Hoxie grew up in Odenton, Maryland with his parents and five siblings. Growing up, the older siblings had to work together to teach the younger ones how to talk and communicate with their parents.
“We would have to explain to my younger siblings how to communicate with my parents because they were learning how to talk but they were also learning sign language,” said Hoxie. “My oldest brother learned from my grandparents how to talk and then he taught my sister and so on.”
Many people know at least one sign in sign language but few are fluent in it. For Hoxie, translating to his parents is an everyday task.

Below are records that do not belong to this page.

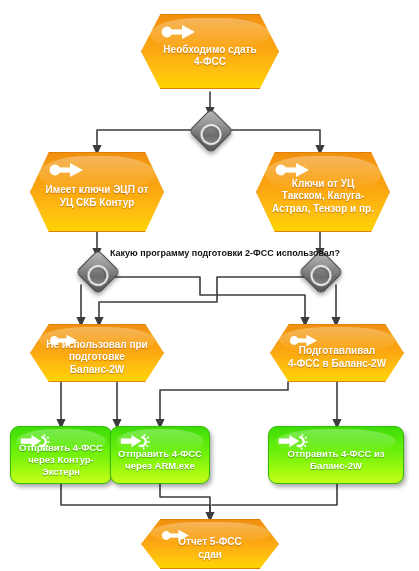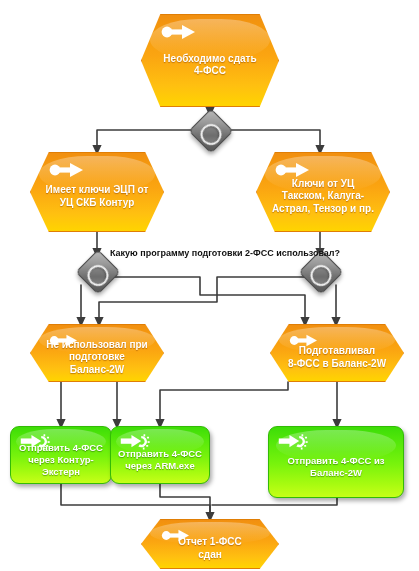--- a/index.html
+++ b/index.html
@@ -170,21 +170,21 @@
       <path d="M337,382 L337,424" marker-end="url(#ah)"></path>
 
       <path d="M288,382 L288,390 L160,390 L160,424" marker-end="url(#ah)"></path>
 
       <path d="M61,484 L61,505 L210,505 L210,517" marker-end="url(#ah)"></path>
       <path d="M160,484 L160,497 L210,497 L210,517"></path>
       <path d="M337,484 L337,505 L212,505"></path>
     </g>
   </svg>
 
-  <div class="hexnode" style="left:141px;top:14px;width:138px;height:93px;">
+  <div class="hexnode" style="left:141px;top:14px;width:138px;height:75px;">
     <div class="gloss"></div>
     <svg class="nodeicon" width="36" height="16" viewBox="0 0 36 16">
       <circle cx="6" cy="8" r="5.4" fill="#ffffff"></circle>
       <rect x="8" y="5.4" width="16" height="5.2" fill="#ffffff"></rect>
       <path d="M21,1 L34,8 L21,15 z" fill="#ffffff"></path>
     </svg>
     <div class="label">Необходимо сдать
 4-ФСС</div>
   </div>
 
@@ -237,21 +237,21 @@
   </div>
 
   <div class="hexnode" style="left:270px;top:324px;width:134px;height:58px;">
     <div class="gloss"></div>
     <svg class="nodeicon" width="30" height="13" viewBox="0 0 36 16">
       <circle cx="6" cy="8" r="5.4" fill="#ffffff"></circle>
       <rect x="8" y="5.4" width="16" height="5.2" fill="#ffffff"></rect>
       <path d="M21,1 L34,8 L21,15 z" fill="#ffffff"></path>
     </svg>
     <div class="label">Подготавливал
-8-ФСС в Баланс-2W</div>
+4-ФСС в Баланс-2W</div>
   </div>
 
   <div class="greennode" style="left:10px;top:426px;width:102px;height:58px;">
     <div class="gloss"></div>
     <svg class="nodeicon" width="30" height="16" viewBox="0 0 32 18">
       <rect x="0" y="5" width="15" height="6" fill="#ffffff"></rect>
       <path d="M12,1 L23,8 L12,15 z" fill="#ffffff"></path>
       <path d="M23,2.2 a6.4,6.4 0 1 1 -3.2,11.9 l1.6,-2.5 a3.6,3.6 0 1 0 1.6,-6.7 z" fill="#ffffff"></path>
       <g fill="#ffffff">
         <rect x="25.6" y="0.3" width="1.9" height="2.4"></rect>
@@ -277,21 +277,21 @@
         <rect x="29.4" y="3.1" width="2.4" height="1.9"></rect>
         <rect x="30.1" y="8.1" width="2.4" height="1.9"></rect>
         <rect x="28.6" y="12.4" width="2.2" height="1.9"></rect>
         <rect x="24.8" y="15.2" width="1.9" height="2.3"></rect>
       </g>
     </svg>
     <div class="label">Отправить 4-ФСС
 через ARM.exe</div>
   </div>
 
-  <div class="greennode" style="left:268px;top:426px;width:136px;height:72px;">
+  <div class="greennode" style="left:268px;top:426px;width:136px;height:58px;">
     <div class="gloss"></div>
     <svg class="nodeicon" width="30" height="16" viewBox="0 0 32 18">
       <rect x="0" y="5" width="15" height="6" fill="#ffffff"></rect>
       <path d="M12,1 L23,8 L12,15 z" fill="#ffffff"></path>
       <path d="M23,2.2 a6.4,6.4 0 1 1 -3.2,11.9 l1.6,-2.5 a3.6,3.6 0 1 0 1.6,-6.7 z" fill="#ffffff"></path>
       <g fill="#ffffff">
         <rect x="25.6" y="0.3" width="1.9" height="2.4"></rect>
         <rect x="29.4" y="3.1" width="2.4" height="1.9"></rect>
         <rect x="30.1" y="8.1" width="2.4" height="1.9"></rect>
         <rect x="28.6" y="12.4" width="2.2" height="1.9"></rect>
@@ -302,17 +302,17 @@
 Баланс-2W</div>
   </div>
 
   <div class="hexnode" style="left:141px;top:519px;width:138px;height:50px;">
     <div class="gloss"></div>
     <svg class="nodeicon" width="30" height="13" viewBox="0 0 36 16">
       <circle cx="6" cy="8" r="5.4" fill="#ffffff"></circle>
       <rect x="8" y="5.4" width="16" height="5.2" fill="#ffffff"></rect>
       <path d="M21,1 L34,8 L21,15 z" fill="#ffffff"></path>
     </svg>
-    <div class="label">Отчет 1-ФСС
+    <div class="label">Отчет 5-ФСС
 сдан</div>
   </div>
 
 </div>
 
 </body></html>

“When we go out to restaurants or stores I have to sign to my parents and basically translate what’s happening to them, so I’d say that’s a challenge I’ve faced growing up with deaf parents but I’m so used to it it’s not inconvenient for me or anything.”
While most college students call their parents to check in and chat about classes, Hoxie and his siblings use face time and various apps to send their parents video and text messages.

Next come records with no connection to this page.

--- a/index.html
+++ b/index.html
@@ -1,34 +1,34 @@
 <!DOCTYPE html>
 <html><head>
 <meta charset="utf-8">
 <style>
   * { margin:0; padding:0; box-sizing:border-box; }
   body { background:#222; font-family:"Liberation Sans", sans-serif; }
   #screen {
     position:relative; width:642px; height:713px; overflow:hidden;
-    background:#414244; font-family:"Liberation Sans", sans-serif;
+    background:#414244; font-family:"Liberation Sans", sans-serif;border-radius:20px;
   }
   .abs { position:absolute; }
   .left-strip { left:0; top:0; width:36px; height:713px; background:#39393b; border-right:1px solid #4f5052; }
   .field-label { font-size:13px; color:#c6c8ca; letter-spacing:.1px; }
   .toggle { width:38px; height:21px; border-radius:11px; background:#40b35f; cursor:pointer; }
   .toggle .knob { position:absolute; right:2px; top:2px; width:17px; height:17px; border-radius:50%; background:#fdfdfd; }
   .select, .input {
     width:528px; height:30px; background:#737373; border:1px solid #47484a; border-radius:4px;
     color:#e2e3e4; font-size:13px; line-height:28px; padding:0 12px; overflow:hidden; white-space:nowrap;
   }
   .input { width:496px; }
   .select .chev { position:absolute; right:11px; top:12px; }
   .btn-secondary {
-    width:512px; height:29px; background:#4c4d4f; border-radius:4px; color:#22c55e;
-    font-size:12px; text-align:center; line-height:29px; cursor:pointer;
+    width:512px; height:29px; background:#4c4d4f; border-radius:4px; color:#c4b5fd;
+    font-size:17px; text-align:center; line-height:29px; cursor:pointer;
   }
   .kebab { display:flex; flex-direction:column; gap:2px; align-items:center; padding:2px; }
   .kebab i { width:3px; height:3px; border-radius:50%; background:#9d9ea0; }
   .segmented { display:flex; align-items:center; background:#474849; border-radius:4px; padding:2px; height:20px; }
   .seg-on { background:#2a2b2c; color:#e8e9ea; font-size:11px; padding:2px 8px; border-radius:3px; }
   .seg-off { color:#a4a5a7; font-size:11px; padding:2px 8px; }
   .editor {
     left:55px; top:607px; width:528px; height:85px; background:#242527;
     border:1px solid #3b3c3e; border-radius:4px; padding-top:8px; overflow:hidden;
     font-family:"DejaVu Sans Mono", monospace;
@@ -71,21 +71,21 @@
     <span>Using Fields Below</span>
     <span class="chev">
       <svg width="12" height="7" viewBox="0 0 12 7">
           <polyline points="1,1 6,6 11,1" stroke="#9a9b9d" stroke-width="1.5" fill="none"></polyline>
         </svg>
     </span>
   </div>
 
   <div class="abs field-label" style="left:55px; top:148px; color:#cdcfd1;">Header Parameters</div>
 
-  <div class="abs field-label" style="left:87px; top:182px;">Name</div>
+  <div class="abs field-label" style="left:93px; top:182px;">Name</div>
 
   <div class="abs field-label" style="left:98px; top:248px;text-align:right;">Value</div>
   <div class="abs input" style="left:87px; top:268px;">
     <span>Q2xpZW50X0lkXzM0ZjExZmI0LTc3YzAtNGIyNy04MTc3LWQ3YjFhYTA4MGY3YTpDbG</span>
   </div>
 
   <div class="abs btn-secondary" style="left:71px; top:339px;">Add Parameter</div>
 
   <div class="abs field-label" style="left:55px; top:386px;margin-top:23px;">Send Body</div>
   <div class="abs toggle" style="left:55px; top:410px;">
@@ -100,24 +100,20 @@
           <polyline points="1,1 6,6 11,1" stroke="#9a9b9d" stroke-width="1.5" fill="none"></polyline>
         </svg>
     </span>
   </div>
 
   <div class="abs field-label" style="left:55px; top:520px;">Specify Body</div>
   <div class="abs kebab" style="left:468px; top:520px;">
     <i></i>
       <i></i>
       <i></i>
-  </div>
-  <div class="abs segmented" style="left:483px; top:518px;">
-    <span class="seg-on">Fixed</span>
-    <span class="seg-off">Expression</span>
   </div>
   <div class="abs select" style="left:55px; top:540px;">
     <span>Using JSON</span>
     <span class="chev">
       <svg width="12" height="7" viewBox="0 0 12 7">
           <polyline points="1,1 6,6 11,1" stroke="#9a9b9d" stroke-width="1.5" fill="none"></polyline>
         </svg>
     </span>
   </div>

“There’s this app called Glide where you can video tape yourself signing something and then send it. We have a group chat that we all use but you can also send messages individually. I don’t face time with them a lot, I mostly text and use apps.”
For Silas’ friends, his parent’s deafness does not create a barrier that they cannot overcome. Despite the difference in communication styles Hoxie’s friends always try to connect with his parents.
“One of my friends decided to major in deaf studies,” said Hoxie. “He came over during thanksgiving break and had a pretty long conversation with my parents. Eventually he ran out of things to sign but it was pretty cool.”
For those of Silas’ close friends who don’t know sign language, communicating through other means is not out of the picture.
“At first I didn’t know what to do,” said Ryan Twomey, 19, Hoxie’s hometown friend and college roommate. “You learn to communicate with your facial expressions and your hands and it’s not so bad.”
Despite the obstacles Silas’ and his family overcome each day he always maintains a positive attitude. He’s learned not to take life too seriously and that it is okay to be different.
“I think the best part about growing up with Silas,” said Twomey, “is when he would roll up to soccer games with the music blasting and his parents wouldn’t even care.”